Data entries
********************
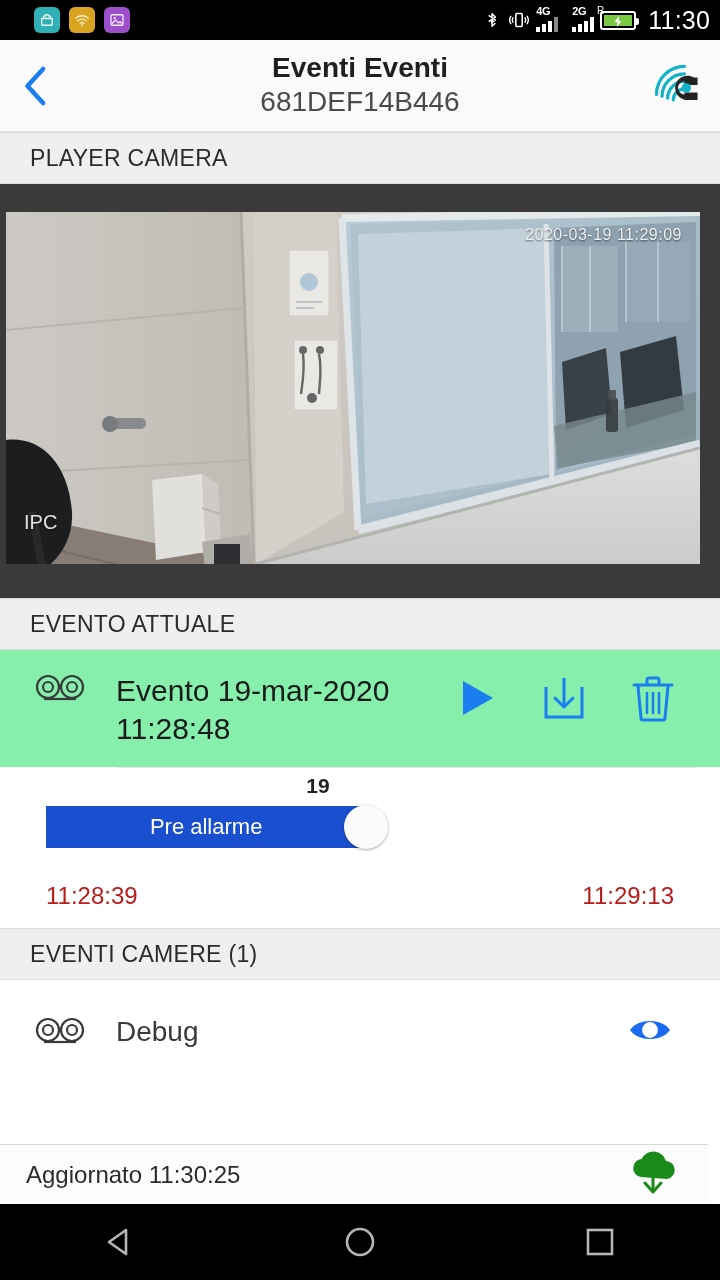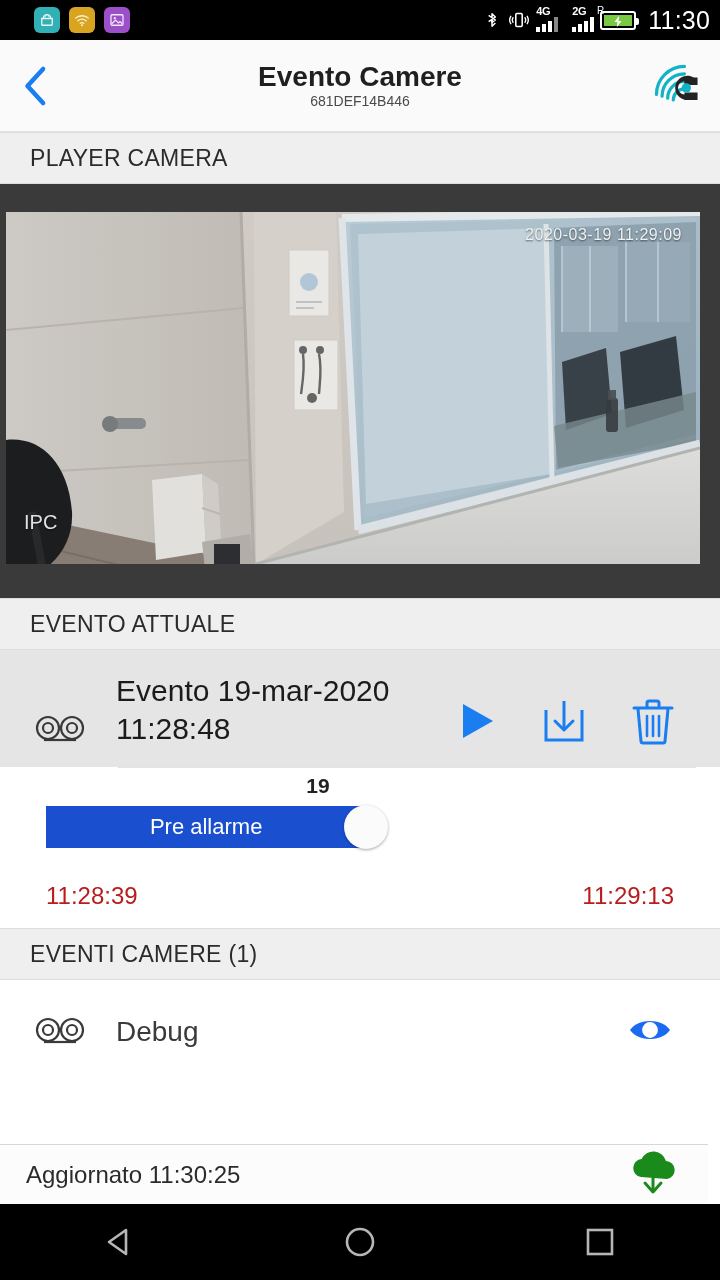--- a/index.html
+++ b/index.html
@@ -171,7 +171,7 @@
       </svg>
     </div>
     <div class="title-wrap">
-      <div class="title">Evento Camere</div>
+      <div class="title">Eventi Eventi</div>
       <div class="subtitle">681DEF14B446</div>
     </div>
     <div class="logo-btn">

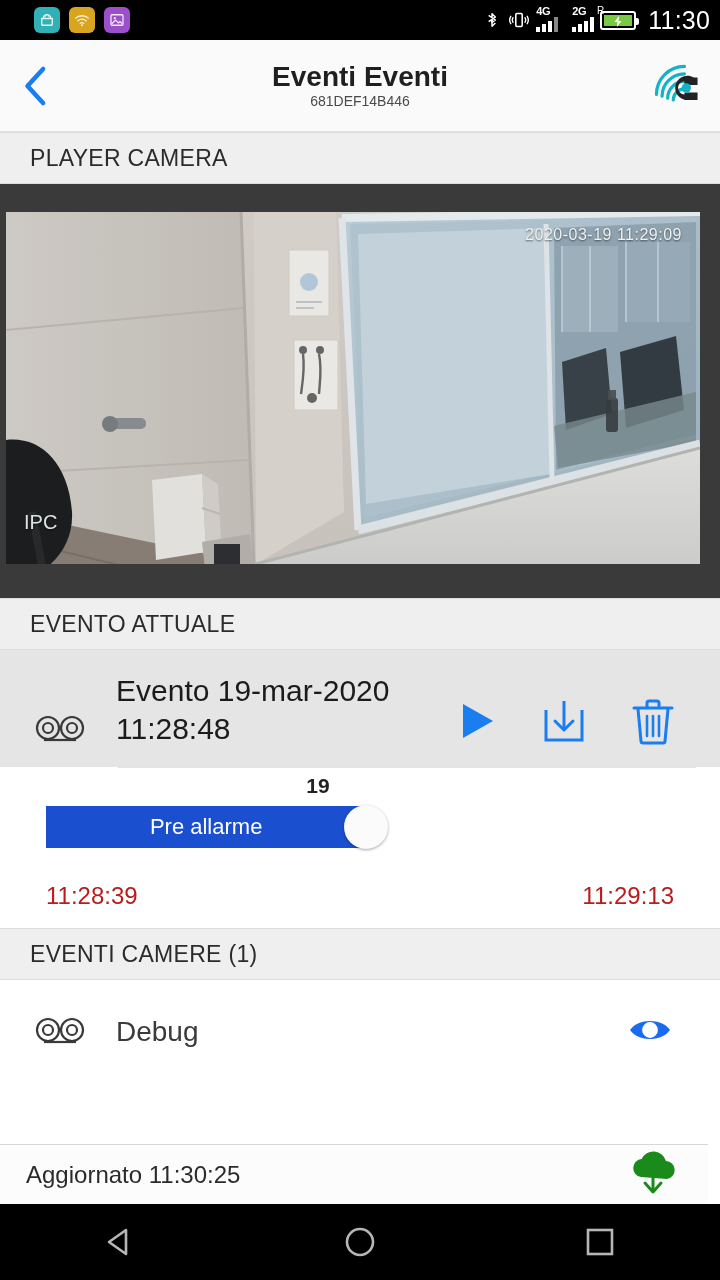--- a/index.html
+++ b/index.html
@@ -43,7 +43,7 @@
   .back-btn { width:72px; display:flex; align-items:center; justify-content:center; }
   .title-wrap { position:absolute; left:0; right:0; text-align:center; pointer-events:none; }
   .title { font-size:28px; font-weight:bold; color:#1f1f1f; line-height:1.15; }
-  .subtitle { font-size:14px; color:#4a4a4a; line-height:1.25; }
+  .subtitle { font-size:28px; color:#4a4a4a; line-height:1.25; }
   .logo-btn { margin-left:auto; width:86px; display:flex; align-items:center; justify-content:center; }
 
   

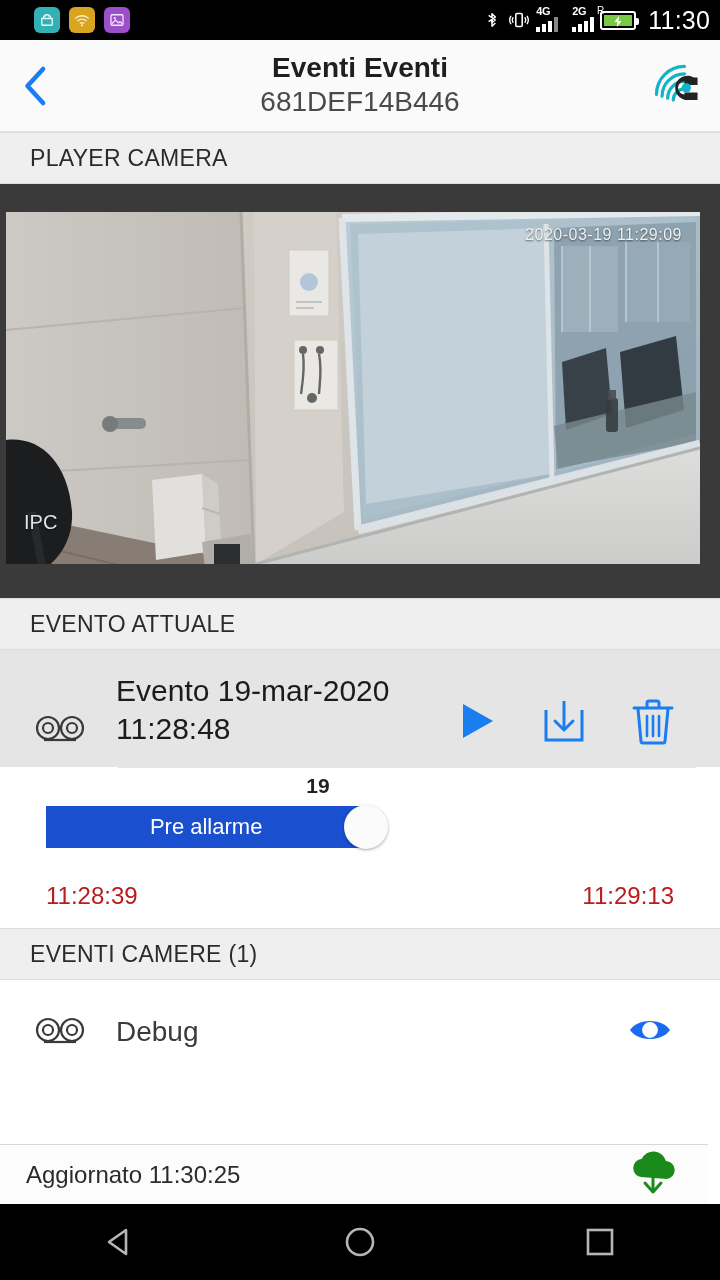--- a/index.html
+++ b/index.html
@@ -60,7 +60,7 @@
              text-shadow:0 1px 2px rgba(0,0,0,.5); z-index:9; }
 
   
-  .evrow { display:flex; align-items:flex-end; background:#e5e5e5; padding:22px 24px 20px 24px; min-height:108px; }
+  .evrow { display:flex; align-items:flex-start; background:#86efac; padding:22px 24px 20px 24px; min-height:108px; }
   .reel { width:72px; flex:0 0 72px; display:flex; align-items:center; justify-content:center; }
   .ev-text { font-size:30px; color:#1b1b1b; line-height:1.25; flex:1; padding-left:20px; }
   .ev-actions { display:flex; align-items:center; gap:42px; padding-right:20px; }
********************
--- WHAT YOU HAVE TO DO ---
Retype all the records shown above, character for character. Omit every picture.

--- EXERCISE RESULT ---
--- a/index.html
+++ b/index.html
@@ -171,7 +171,7 @@
       </svg>
     </div>
     <div class="title-wrap">
-      <div class="title">Evento Camere</div>
+      <div class="title">Eventi Eventi</div>
       <div class="subtitle">681DEF14B446</div>
     </div>
     <div class="logo-btn">

--- a/index.html
+++ b/index.html
@@ -43,7 +43,7 @@
   .back-btn { width:72px; display:flex; align-items:center; justify-content:center; }
   .title-wrap { position:absolute; left:0; right:0; text-align:center; pointer-events:none; }
   .title { font-size:28px; font-weight:bold; color:#1f1f1f; line-height:1.15; }
-  .subtitle { font-size:14px; color:#4a4a4a; line-height:1.25; }
+  .subtitle { font-size:28px; color:#4a4a4a; line-height:1.25; }
   .logo-btn { margin-left:auto; width:86px; display:flex; align-items:center; justify-content:center; }
 
   

--- a/index.html
+++ b/index.html
@@ -60,7 +60,7 @@
              text-shadow:0 1px 2px rgba(0,0,0,.5); z-index:9; }
 
   
-  .evrow { display:flex; align-items:flex-end; background:#e5e5e5; padding:22px 24px 20px 24px; min-height:108px; }
+  .evrow { display:flex; align-items:flex-start; background:#86efac; padding:22px 24px 20px 24px; min-height:108px; }
   .reel { width:72px; flex:0 0 72px; display:flex; align-items:center; justify-content:center; }
   .ev-text { font-size:30px; color:#1b1b1b; line-height:1.25; flex:1; padding-left:20px; }
   .ev-actions { display:flex; align-items:center; gap:42px; padding-right:20px; }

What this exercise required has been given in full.